Gujarat was the first Indian state to introduce the smartcard license system in 1999. Gujarat government has issued more than five million smart card driving licenses. This card is basically a plastic card having ISO/IEC 7810 certification and integrated circuit, capable of storing and verifying information according to its programming. The identity smartcards issued by the Spanish and Belgian governments to its citizens contain two certificates: one for authentication and one for signature.

There is a need for industry's participation to define the standards for smartcards in India. "Most of the players in the industry would like to participate with the government to define the standards," says Sharma. The National ID cards in countries like Japan, Spain, Thailand, Bahrain and Italy use ST's smart card chip. In Germany and France, the health smart card also uses ST's chip technology. "We hope to bring our global standards to India," adds Sharma. The company has two Indian design centers in Noida and Bangalore, where more than 2,000 engineers work.
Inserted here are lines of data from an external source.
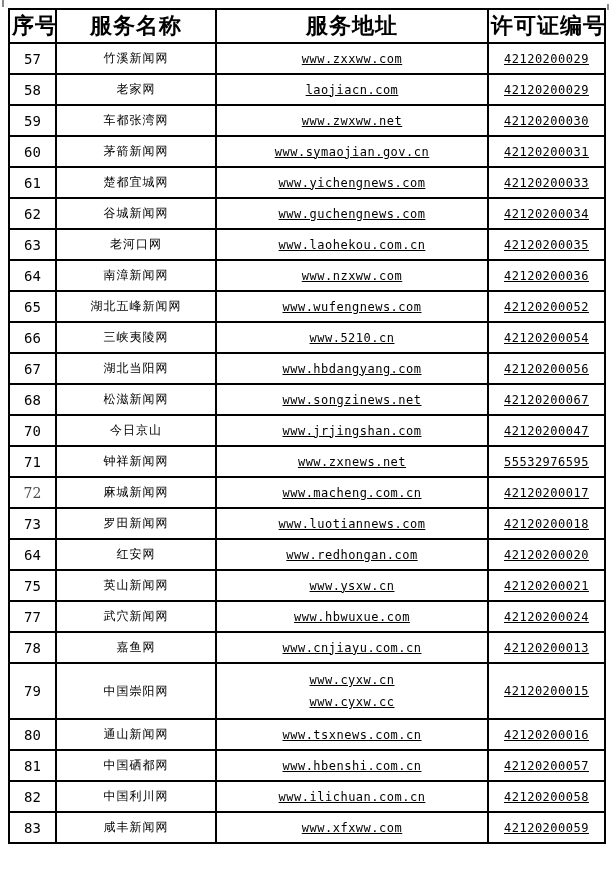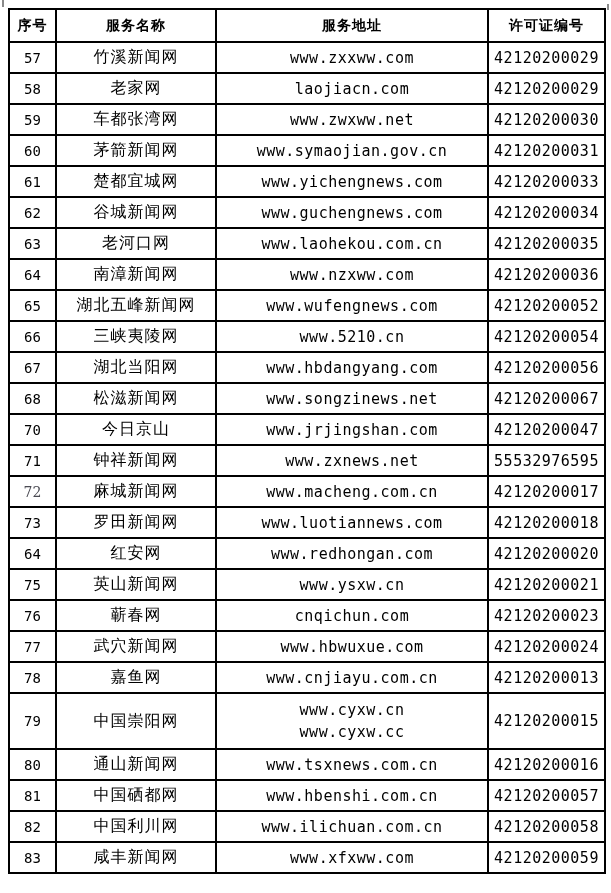--- a/index.html
+++ b/index.html
@@ -47,7 +47,7 @@
   }
   .svc-table th {
     height: 29px;
-    font-size: 14px;
+    font-size: 22px;
     font-weight: bold;
     letter-spacing: 1px;
     font-family: Liberation Mono, monospace;

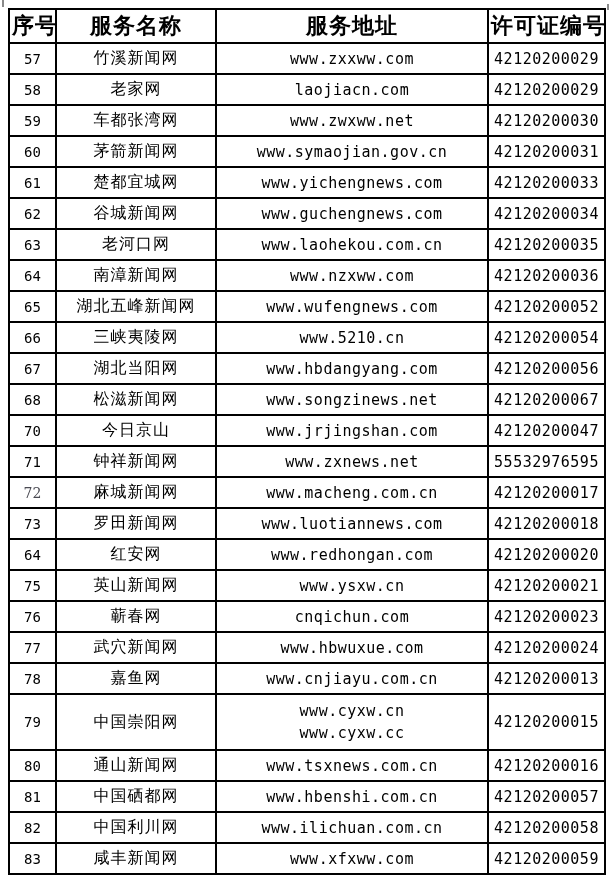--- a/index.html
+++ b/index.html
@@ -67,7 +67,7 @@
     text-align: center;
   }
   td.cell-name {
-    font-size: 16px;
+    font-size: 12px;
     letter-spacing: 1px;
     font-family: Liberation Mono, monospace;
   }

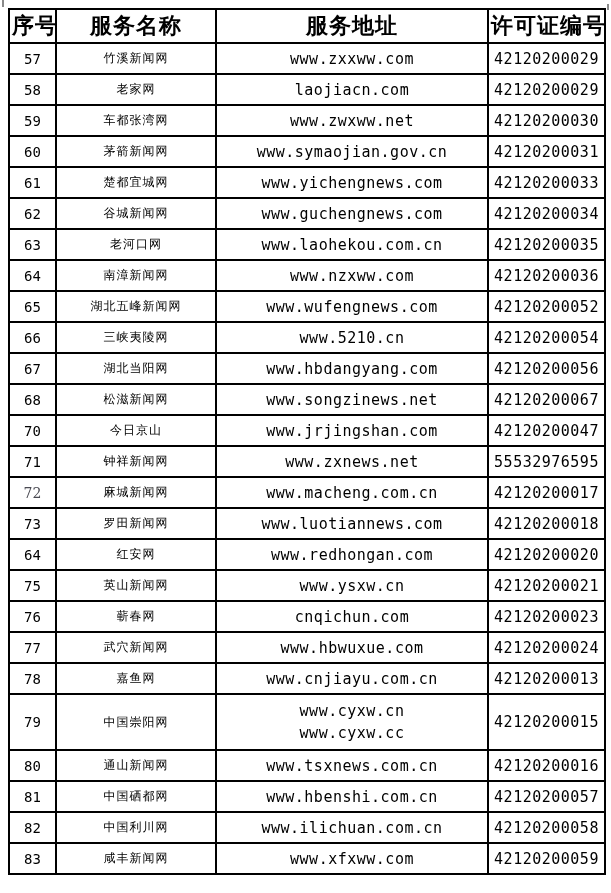--- a/index.html
+++ b/index.html
@@ -73,8 +73,9 @@
   }
   td.cell-addr, td.cell-license {
     font-family: "DejaVu Sans Mono", "Liberation Mono", monospace;
-    font-size: 15px;
+    font-size: 12px;
     letter-spacing: 0.5px;
+    text-decoration: underline;
   }
   td.cell-addr .addr-line { line-height: 22px; }
   tr.tall td { height: 52px; }

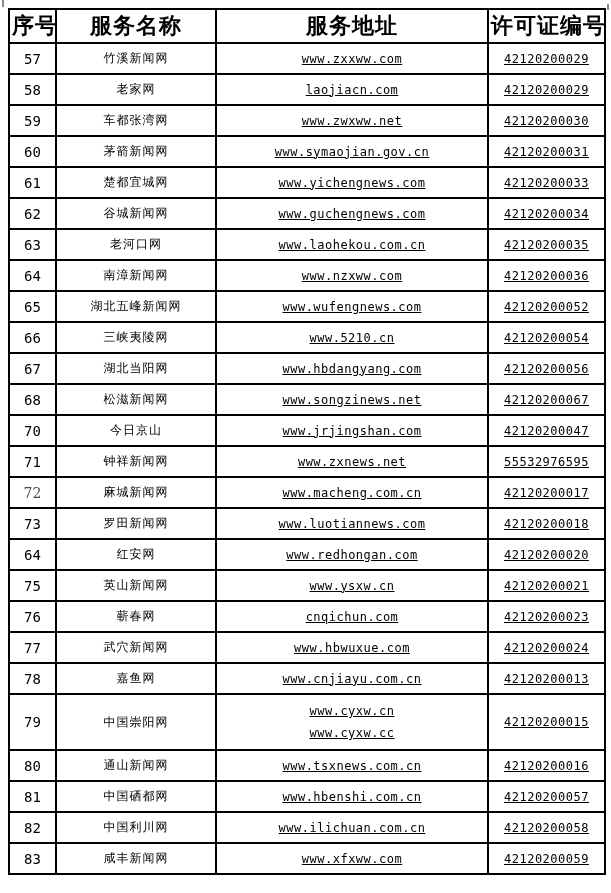--- a/index.html
+++ b/index.html
@@ -248,14 +248,6 @@
     <td class="cell-license">42120200021</td>
   </tr>
         <tr>
-    <td class="cell-no">76</td>
-    <td class="cell-name">蕲春网</td>
-    <td class="cell-addr">
-            <div class="addr-line">cnqichun.com</div>
-          </td>
-    <td class="cell-license">42120200023</td>
-  </tr>
-        <tr>
     <td class="cell-no">77</td>
     <td class="cell-name">武穴新闻网</td>
     <td class="cell-addr">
When dealing with the personal information of over a billion people, the security aspect cannot be ignored to prevent the misuse of data. Sharma says, "Security is a very important issue for smartcards." Looking at the potential in India, Sharma is confident that all the hardware and software required for the project can be developed within the country. These can be customized as per the needs of the country, providing the best security backup.

The demand for smartcards for Unique Identification Project (UID) of the government is also likely to fuel the demand for chips for card readers, terminals, biometric sensors, printers, personalization and computer systems.